Otoño se reorganiza: en Morelia se publican las películas que competirán en octubre, San Sebastián prepara Horizontes Latinos y en México sigue el 45 Foro internacional de Cine de la Cineteca Nacional. Ahí vemos Con Hasan en Gaza, una obra que usa el recurso de “video perdido” para dar una lección en tiempo real.
La película detona el siglo pasado, cuando el director palestino Kamal Aljafari encuentra tres cintas MiniDV que había grabado durante un viaje a la Franja de Gaza. Al volver a verlas en su mente (y en la nuestra) se resignifica la palabra “archivo”. Porque, para comenzar, el director había olvidado ese material. Incluso tarda en reconocerse en una de las imágenes. Resulta extraño, pero muy efectivo para narrar.
En aquel momento la propaganda decía que Gaza era una ciudad opulenta, lo que vemos ya está en ruinas, pero aún se puede vivir. Y los niños quieren ser filmados, sonríen, hacen señas.
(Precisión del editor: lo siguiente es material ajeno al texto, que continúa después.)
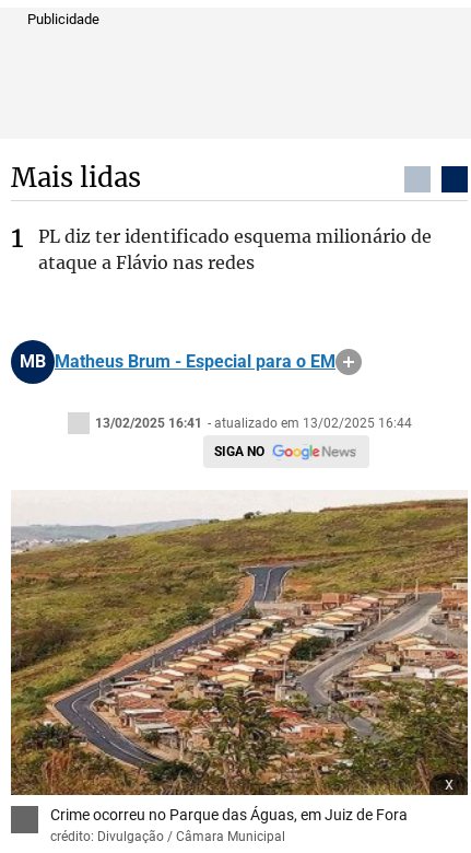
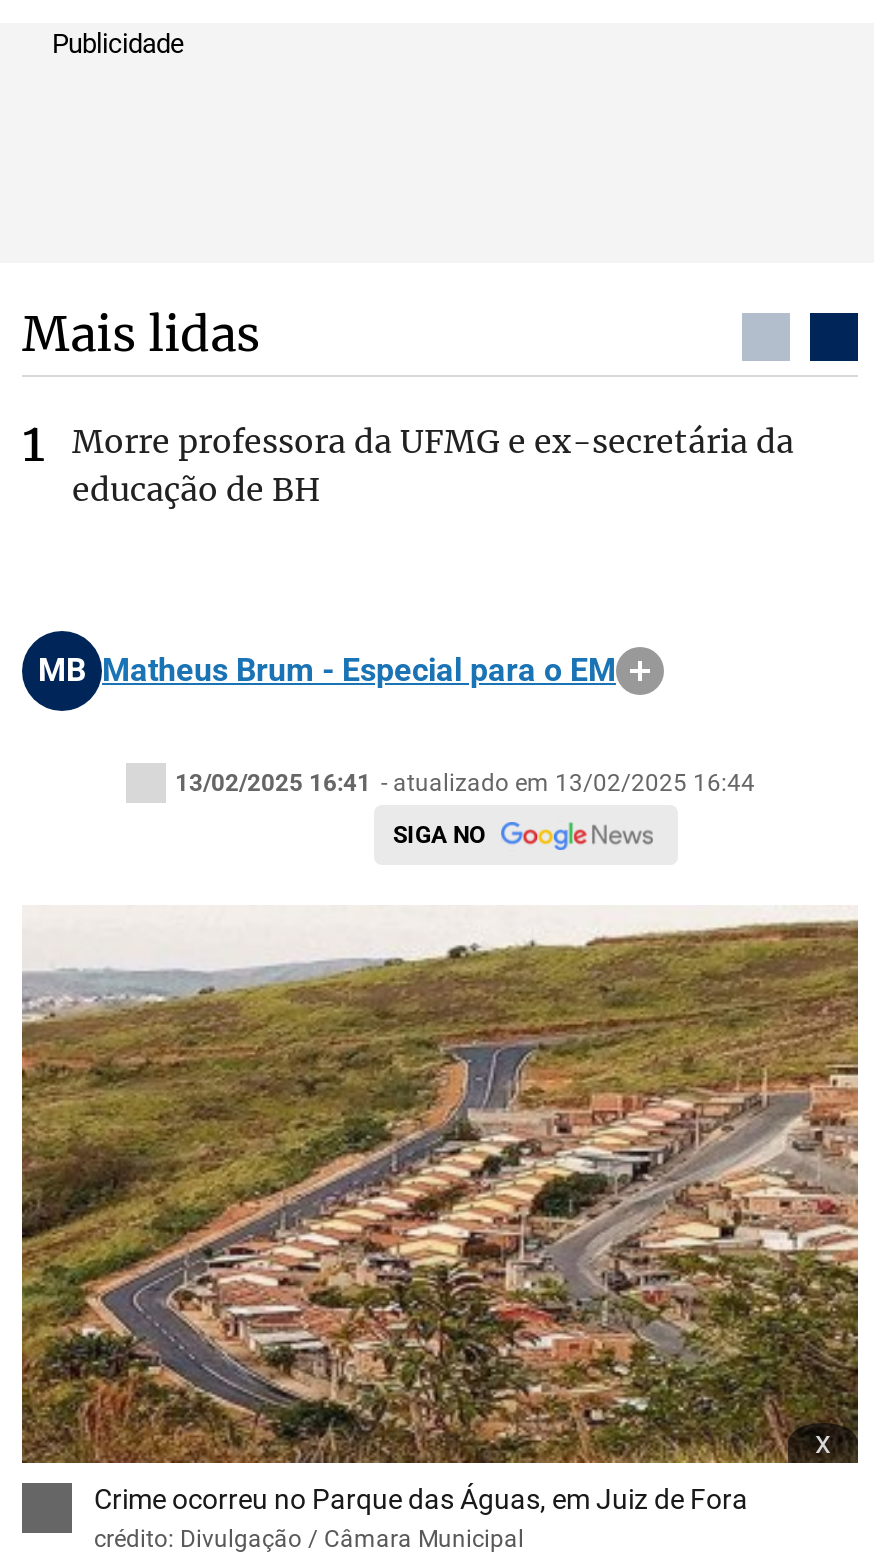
[38,225,432,273] PL diz ter identificado esquema milionário de | ataque a Flávio nas redes -> [72,421,794,509] Morre professora da UFMG e ex-secretária da | educação de BH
Kamal Aljafari llegó a la Franja de Gaza porque estaba buscando a Abdel Rahim, un hombre a quien conoció cuando ambos estuvieron encarcelados durante la Primera Intifada. Para hacer la investigación, en aquel tiempo, tenía un nombre, una foto y nada más, pero consiguió la ayuda de Hasan Elboubou, quien lo acompañó dos días y dos noches. Aljafari volvió a Alemania, olvidó las cintas. Este hecho es la primera inversión que propone Con Hasan en Gaza porque, para encontrar a un desaparecido, termina convirtiéndose 25 años después en un documental en el que casi todo desapareció. Y no necesariamente gente.
Es importante no inventar lo que no sabemos, pero ignoramos lo que sucedió con esos niños que querían ser filmados e ignoramos qué fue de Hasan. Vemos, eso sí, un lugar en el que ya había violencia. Hoy está destrozado, porque un niño que sonríe frente a una cámara en Gaza en 2001 ya no es un niño sonriendo. No podemos saber qué sucedió con él. Pero esa felicidad infantil nos inquieta. Y es que nosotros sabemos lo que pasará, pero él no. Sería fácil ver cada rostro como fantasma, emocionalmente sería eficaz, pero dejaríamos de ver la película. Porque, ya se ha dicho, es necesario desconfiar de esta operación mediante la cual uno transforma cualquier imagen en significado.
A veces el mar que el director observa es solo el mar y una calle es solo una calle. Hasan, a menudo, toma la cámara y la textura del MiniDV no tiene el acabado que asociamos hoy con la palabra “documental”. Es entonces cuando la imperfección adquiere una función existencial: cada persona que quiere ser filmada quiere existir, quiere volver.
Gaza recibe la atención de un hombre que no es periodista y, lo más importante, Gaza no puede ser recordada solo por las imágenes de su destrucción. Allí hubo vida organizada en torno a la mirada de un realizador. Y el niño que juega no es una representación de Palestina. Es un niño que juega. Hasan es un guía presente que en 2001 intenta decir una cosa que en 2026 nos produce escalofríos.
A principios de siglo solo parece decir: yo estuve aquí. Esta es la revelación más interesante. Antes de convertirse en documentos de archivo, estos seres humanos querían existir frente a una cámara. Y hoy los miramos. Ya no es un documental prácticamente casero. A estas imágenes, la historia las volvió esenciales. La gente que corre a la cámara no está queriendo que la filmen, está queriendo existir.
¿Dónde ver Con Hasan en Gaza?
La cinta de Kamal Aljafari forma parte del 45 Foro Internacional de Cine, por lo que está disponible en la cartelera de la Cineteca Nacional.
Con Hasan en Gaza
Dirección: Kamal Aljafari | Estados Unidos, 2026.